====== INFORMATION PROVIDED ======

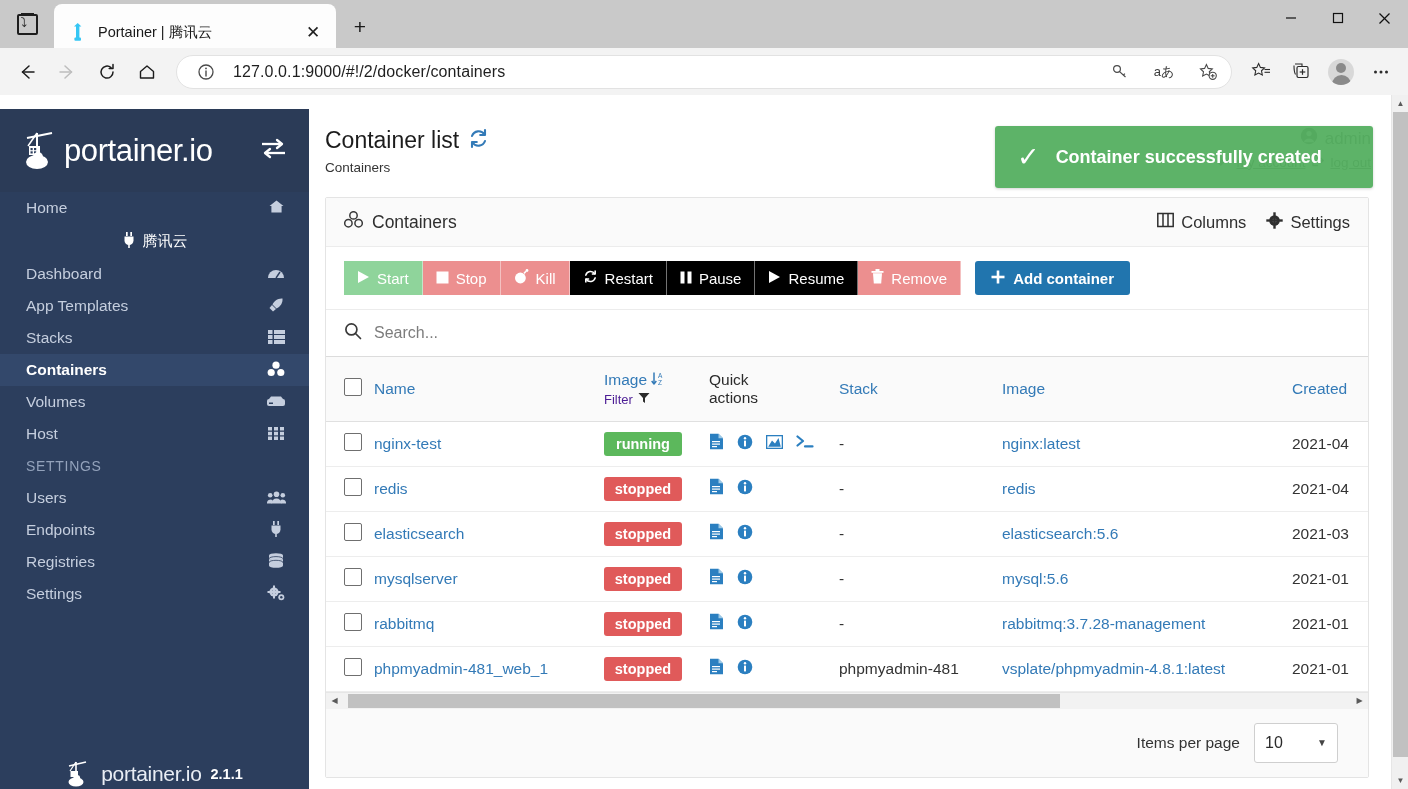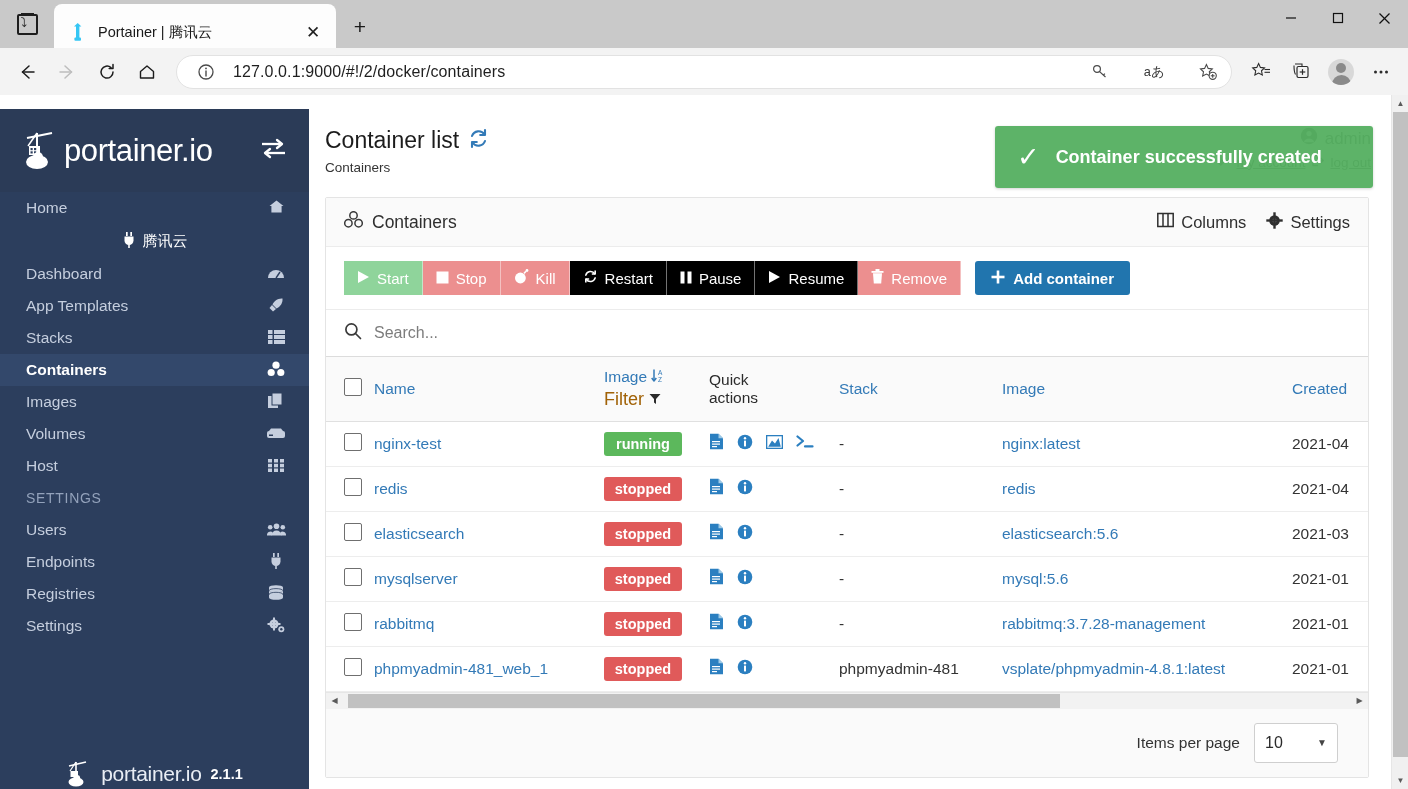--- a/index.html
+++ b/index.html
@@ -59,21 +59,21 @@
     width: 38px; height: 34px; display: flex; align-items: center; justify-content: center;
     border-radius: 4px; color: #1c1c1c;
   }
   .tb-btn.disabled { color: #bdbdbd; }
   .omnibox {
     flex: 1; height: 34px; background: #fff; border-radius: 17px; margin: 0 8px;
     display: flex; align-items: center; padding: 0 6px 0 12px; gap: 10px;
     border: 1px solid #e2e2e2;
   }
   .omni-url { font-size: 16px; color: #1f1f1f; letter-spacing: .1px; flex: 1; white-space: nowrap; overflow: hidden; }
-  .omni-right { display: flex; gap: 20px; font-family: Liberation Mono, monospace; }
+  .omni-right { display: flex; gap: 10px; }
   .omni-ico { width: 34px; height: 30px; display: flex; align-items: center; justify-content: center; color: #4a4a4a; }
   .tb-right { display: flex; align-items: center; gap: 2px; }
   .avatar-btn { width: 38px; height: 34px; display: flex; align-items: center; justify-content: center; }
   .avatar {
     width: 26px; height: 26px; border-radius: 50%; background: #d8d8d8; position: relative; overflow: hidden;
   }
   .avatar::before { content:""; position:absolute; width:10px; height:10px; border-radius:50%; background:#8a8a8a; left:8px; top:4px;}
   .avatar::after  { content:""; position:absolute; width:19px; height:11px; border-radius:10px 10px 0 0; background:#8a8a8a; left:3.5px; top:16px;}
 
   
@@ -206,21 +206,21 @@
   .c-qa { width: 130px; }
   .c-stack { width: 163px; }
   .c-image { width: 290px; }
   .c-created { width: 144px; }
 
   .cbox {
     width: 18px; height: 18px; border: 1.6px solid #6f6f6f; border-radius: 2px; background: #fff; display: inline-block;
   }
   th.c-state .sort-wrap { display: flex; flex-direction: column; gap: 2px; }
   .sortrow { display: flex; align-items: center; gap: 4px; }
-  .filterrow { display: flex; align-items: center; gap: 5px; font-size: 18px; color: #a16207; }
+  .filterrow { display: flex; align-items: center; gap: 5px; font-size: 13px; color: #4c1d95; }
   .hdr-qa { line-height: 1.15; color: #2b2b2b; }
   .link { color: #337ab7; }
   .badge {
     display: inline-block; min-width: 78px; text-align: center; padding: 4px 9px; border-radius: 3px;
     color: #fff; font-size: 14.5px; font-weight: bold;
   }
   .badge.running { background: #5cb85c; }
   .badge.stopped { background: #e05a5a; }
   .qa-icons { display: flex; align-items: center; gap: 13px; color: #2b7fc0; font-size: 16px; }
 
@@ -465,29 +465,20 @@
             <span class="lbl">Containers</span>
             <span class="ico">
               <svg width="18" height="16" viewBox="0 0 18 16">
                   <circle cx="9" cy="4.2" r="3.6" fill="#fff"></circle>
                   <circle cx="4.2" cy="11.5" r="3.6" fill="#fff"></circle>
                   <circle cx="13.8" cy="11.5" r="3.6" fill="#fff"></circle>
                 </svg>
             </span>
           </div>
 
-          <div class="sb-item">
-            <span class="lbl">Images</span>
-            <span class="ico">
-              <svg width="16" height="16" viewBox="0 0 16 16">
-                  <rect x="0" y="3" width="10" height="12" fill="#c5cede"></rect>
-                  <rect x="4" y="0" width="10" height="12" fill="#c5cede" stroke="#2c3e5d" stroke-width="1"></rect>
-                </svg>
-            </span>
-          </div>
 
 
           <div class="sb-item">
             <span class="lbl">Volumes</span>
             <span class="ico">
               <svg width="18" height="12" viewBox="0 0 18 12">
                   <rect x="0" y="3" width="18" height="7" rx="2" fill="#c5cede"></rect>
                   <rect x="2" y="6.5" width="4" height="1.5" fill="#2c3e5d"></rect>
                   <path d="M2 3 L4 0.5 L14 0.5 L16 3 Z" fill="#c5cede"></path>
                 </svg>

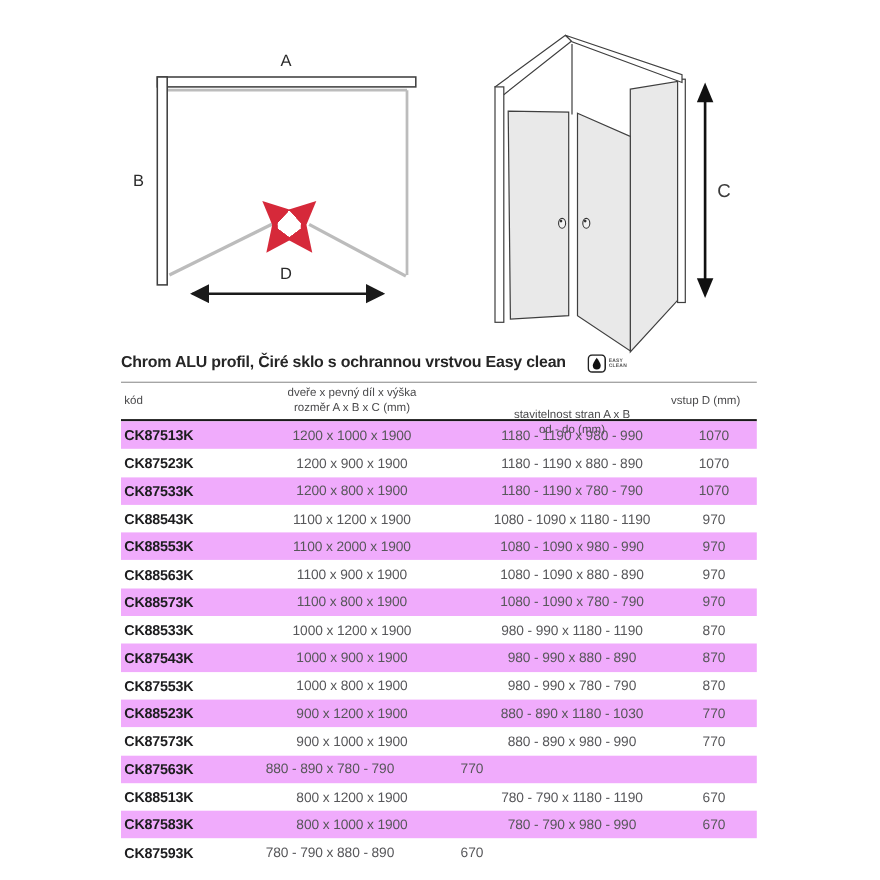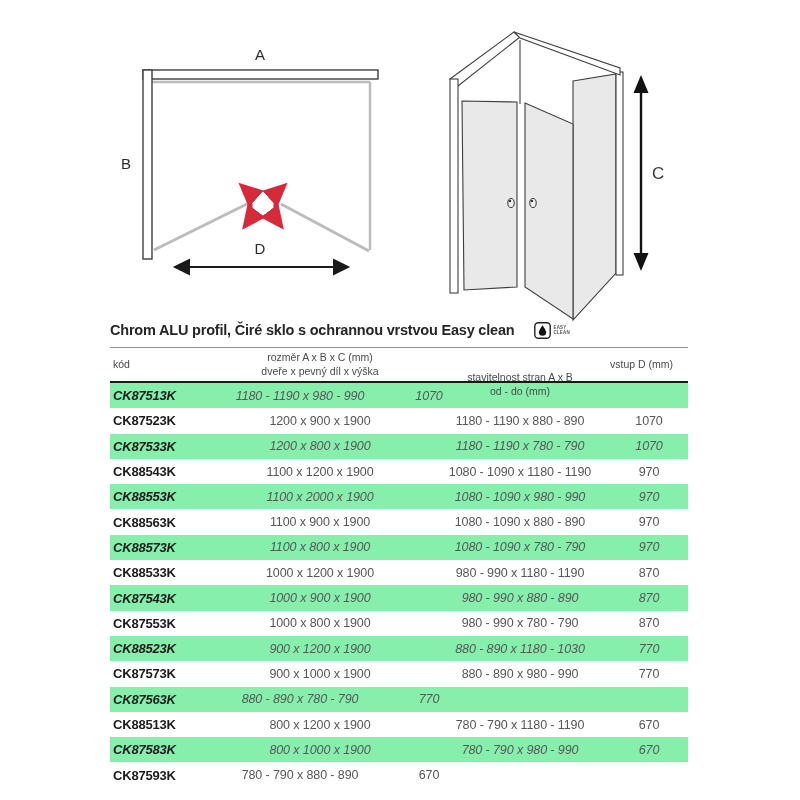--- a/index.html
+++ b/index.html
@@ -41,21 +41,21 @@
   .hcell{line-height:1.3;}
   .h-code{width:100px;text-align:left;padding-left:3px;box-sizing:border-box;}
   .h-size{width:220px;text-align:center;}
   .h-adjust{width:180px;text-align:center;margin-top:40px;}
   .h-entry{width:78px;text-align:left;}
   #table-body{width:578px;}
   .trow{
     display:flex;align-items:center;height:25.3px;font-size:12.5px;
     letter-spacing:-0.1px;
   }
-  .trow.alt{background:#86efac;font-style:italic;}
+  .trow.alt{background:#f0abfc;}
   .cell{white-space:nowrap;}
   .c-code{width:100px;text-align:left;padding-left:3px;box-sizing:border-box;
     font-weight:700;color:#1c1c1e;font-size:13px;letter-spacing:-0.2px;}
   .c-size{width:220px;text-align:center;}
   .c-adjust{width:180px;text-align:center;}
   .c-entry{width:78px;text-align:center;}
 </style>
 </head>
 <body>
 
@@ -127,32 +127,33 @@
         <span>EASY</span>
         <span>CLEAN</span>
       </span>
     </span>
   </div>
 
   <div id="spec-table">
     <div id="thead">
       <div class="hcell h-code">kód</div>
       <div class="hcell h-size">
+        <div>dveře x pevný díl x výška</div>
         <div>rozměr A x B x C (mm)</div>
-        <div>dveře x pevný díl x výška</div>
       </div>
       <div class="hcell h-adjust">
         <div>stavitelnost stran A x B</div>
         <div>od - do (mm)</div>
       </div>
       <div class="hcell h-entry">vstup D (mm)</div>
     </div>
     <div id="table-body">
         <div class="trow alt">
           <div class="cell c-code">CK87513K</div>
+          <div class="cell c-size">1200 x 1000 x 1900</div>
           <div class="cell c-adjust">1180 - 1190 x 980 - 990</div>
           <div class="cell c-entry">1070</div>
         </div>
         <div class="trow">
           <div class="cell c-code">CK87523K</div>
           <div class="cell c-size">1200 x 900 x 1900</div>
           <div class="cell c-adjust">1180 - 1190 x 880 - 890</div>
           <div class="cell c-entry">1070</div>
         </div>
         <div class="trow alt">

======

■ PROBLEM DESCRIPTION
Reprint the listing above exactly, without images.

■ TASK ANSWER
--- a/index.html
+++ b/index.html
@@ -59,21 +59,21 @@
     width: 38px; height: 34px; display: flex; align-items: center; justify-content: center;
     border-radius: 4px; color: #1c1c1c;
   }
   .tb-btn.disabled { color: #bdbdbd; }
   .omnibox {
     flex: 1; height: 34px; background: #fff; border-radius: 17px; margin: 0 8px;
     display: flex; align-items: center; padding: 0 6px 0 12px; gap: 10px;
     border: 1px solid #e2e2e2;
   }
   .omni-url { font-size: 16px; color: #1f1f1f; letter-spacing: .1px; flex: 1; white-space: nowrap; overflow: hidden; }
-  .omni-right { display: flex; gap: 20px; font-family: Liberation Mono, monospace; }
+  .omni-right { display: flex; gap: 10px; }
   .omni-ico { width: 34px; height: 30px; display: flex; align-items: center; justify-content: center; color: #4a4a4a; }
   .tb-right { display: flex; align-items: center; gap: 2px; }
   .avatar-btn { width: 38px; height: 34px; display: flex; align-items: center; justify-content: center; }
   .avatar {
     width: 26px; height: 26px; border-radius: 50%; background: #d8d8d8; position: relative; overflow: hidden;
   }
   .avatar::before { content:""; position:absolute; width:10px; height:10px; border-radius:50%; background:#8a8a8a; left:8px; top:4px;}
   .avatar::after  { content:""; position:absolute; width:19px; height:11px; border-radius:10px 10px 0 0; background:#8a8a8a; left:3.5px; top:16px;}
 
   
@@ -206,21 +206,21 @@
   .c-qa { width: 130px; }
   .c-stack { width: 163px; }
   .c-image { width: 290px; }
   .c-created { width: 144px; }
 
   .cbox {
     width: 18px; height: 18px; border: 1.6px solid #6f6f6f; border-radius: 2px; background: #fff; display: inline-block;
   }
   th.c-state .sort-wrap { display: flex; flex-direction: column; gap: 2px; }
   .sortrow { display: flex; align-items: center; gap: 4px; }
-  .filterrow { display: flex; align-items: center; gap: 5px; font-size: 18px; color: #a16207; }
+  .filterrow { display: flex; align-items: center; gap: 5px; font-size: 13px; color: #4c1d95; }
   .hdr-qa { line-height: 1.15; color: #2b2b2b; }
   .link { color: #337ab7; }
   .badge {
     display: inline-block; min-width: 78px; text-align: center; padding: 4px 9px; border-radius: 3px;
     color: #fff; font-size: 14.5px; font-weight: bold;
   }
   .badge.running { background: #5cb85c; }
   .badge.stopped { background: #e05a5a; }
   .qa-icons { display: flex; align-items: center; gap: 13px; color: #2b7fc0; font-size: 16px; }
 
@@ -465,29 +465,20 @@
             <span class="lbl">Containers</span>
             <span class="ico">
               <svg width="18" height="16" viewBox="0 0 18 16">
                   <circle cx="9" cy="4.2" r="3.6" fill="#fff"></circle>
                   <circle cx="4.2" cy="11.5" r="3.6" fill="#fff"></circle>
                   <circle cx="13.8" cy="11.5" r="3.6" fill="#fff"></circle>
                 </svg>
             </span>
           </div>
 
-          <div class="sb-item">
-            <span class="lbl">Images</span>
-            <span class="ico">
-              <svg width="16" height="16" viewBox="0 0 16 16">
-                  <rect x="0" y="3" width="10" height="12" fill="#c5cede"></rect>
-                  <rect x="4" y="0" width="10" height="12" fill="#c5cede" stroke="#2c3e5d" stroke-width="1"></rect>
-                </svg>
-            </span>
-          </div>
 
 
           <div class="sb-item">
             <span class="lbl">Volumes</span>
             <span class="ico">
               <svg width="18" height="12" viewBox="0 0 18 12">
                   <rect x="0" y="3" width="18" height="7" rx="2" fill="#c5cede"></rect>
                   <rect x="2" y="6.5" width="4" height="1.5" fill="#2c3e5d"></rect>
                   <path d="M2 3 L4 0.5 L14 0.5 L16 3 Z" fill="#c5cede"></path>
                 </svg>

--- a/index.html
+++ b/index.html
@@ -41,21 +41,21 @@
   .hcell{line-height:1.3;}
   .h-code{width:100px;text-align:left;padding-left:3px;box-sizing:border-box;}
   .h-size{width:220px;text-align:center;}
   .h-adjust{width:180px;text-align:center;margin-top:40px;}
   .h-entry{width:78px;text-align:left;}
   #table-body{width:578px;}
   .trow{
     display:flex;align-items:center;height:25.3px;font-size:12.5px;
     letter-spacing:-0.1px;
   }
-  .trow.alt{background:#86efac;font-style:italic;}
+  .trow.alt{background:#f0abfc;}
   .cell{white-space:nowrap;}
   .c-code{width:100px;text-align:left;padding-left:3px;box-sizing:border-box;
     font-weight:700;color:#1c1c1e;font-size:13px;letter-spacing:-0.2px;}
   .c-size{width:220px;text-align:center;}
   .c-adjust{width:180px;text-align:center;}
   .c-entry{width:78px;text-align:center;}
 </style>
 </head>
 <body>
 
@@ -127,32 +127,33 @@
         <span>EASY</span>
         <span>CLEAN</span>
       </span>
     </span>
   </div>
 
   <div id="spec-table">
     <div id="thead">
       <div class="hcell h-code">kód</div>
       <div class="hcell h-size">
+        <div>dveře x pevný díl x výška</div>
         <div>rozměr A x B x C (mm)</div>
-        <div>dveře x pevný díl x výška</div>
       </div>
       <div class="hcell h-adjust">
         <div>stavitelnost stran A x B</div>
         <div>od - do (mm)</div>
       </div>
       <div class="hcell h-entry">vstup D (mm)</div>
     </div>
     <div id="table-body">
         <div class="trow alt">
           <div class="cell c-code">CK87513K</div>
+          <div class="cell c-size">1200 x 1000 x 1900</div>
           <div class="cell c-adjust">1180 - 1190 x 980 - 990</div>
           <div class="cell c-entry">1070</div>
         </div>
         <div class="trow">
           <div class="cell c-code">CK87523K</div>
           <div class="cell c-size">1200 x 900 x 1900</div>
           <div class="cell c-adjust">1180 - 1190 x 880 - 890</div>
           <div class="cell c-entry">1070</div>
         </div>
         <div class="trow alt">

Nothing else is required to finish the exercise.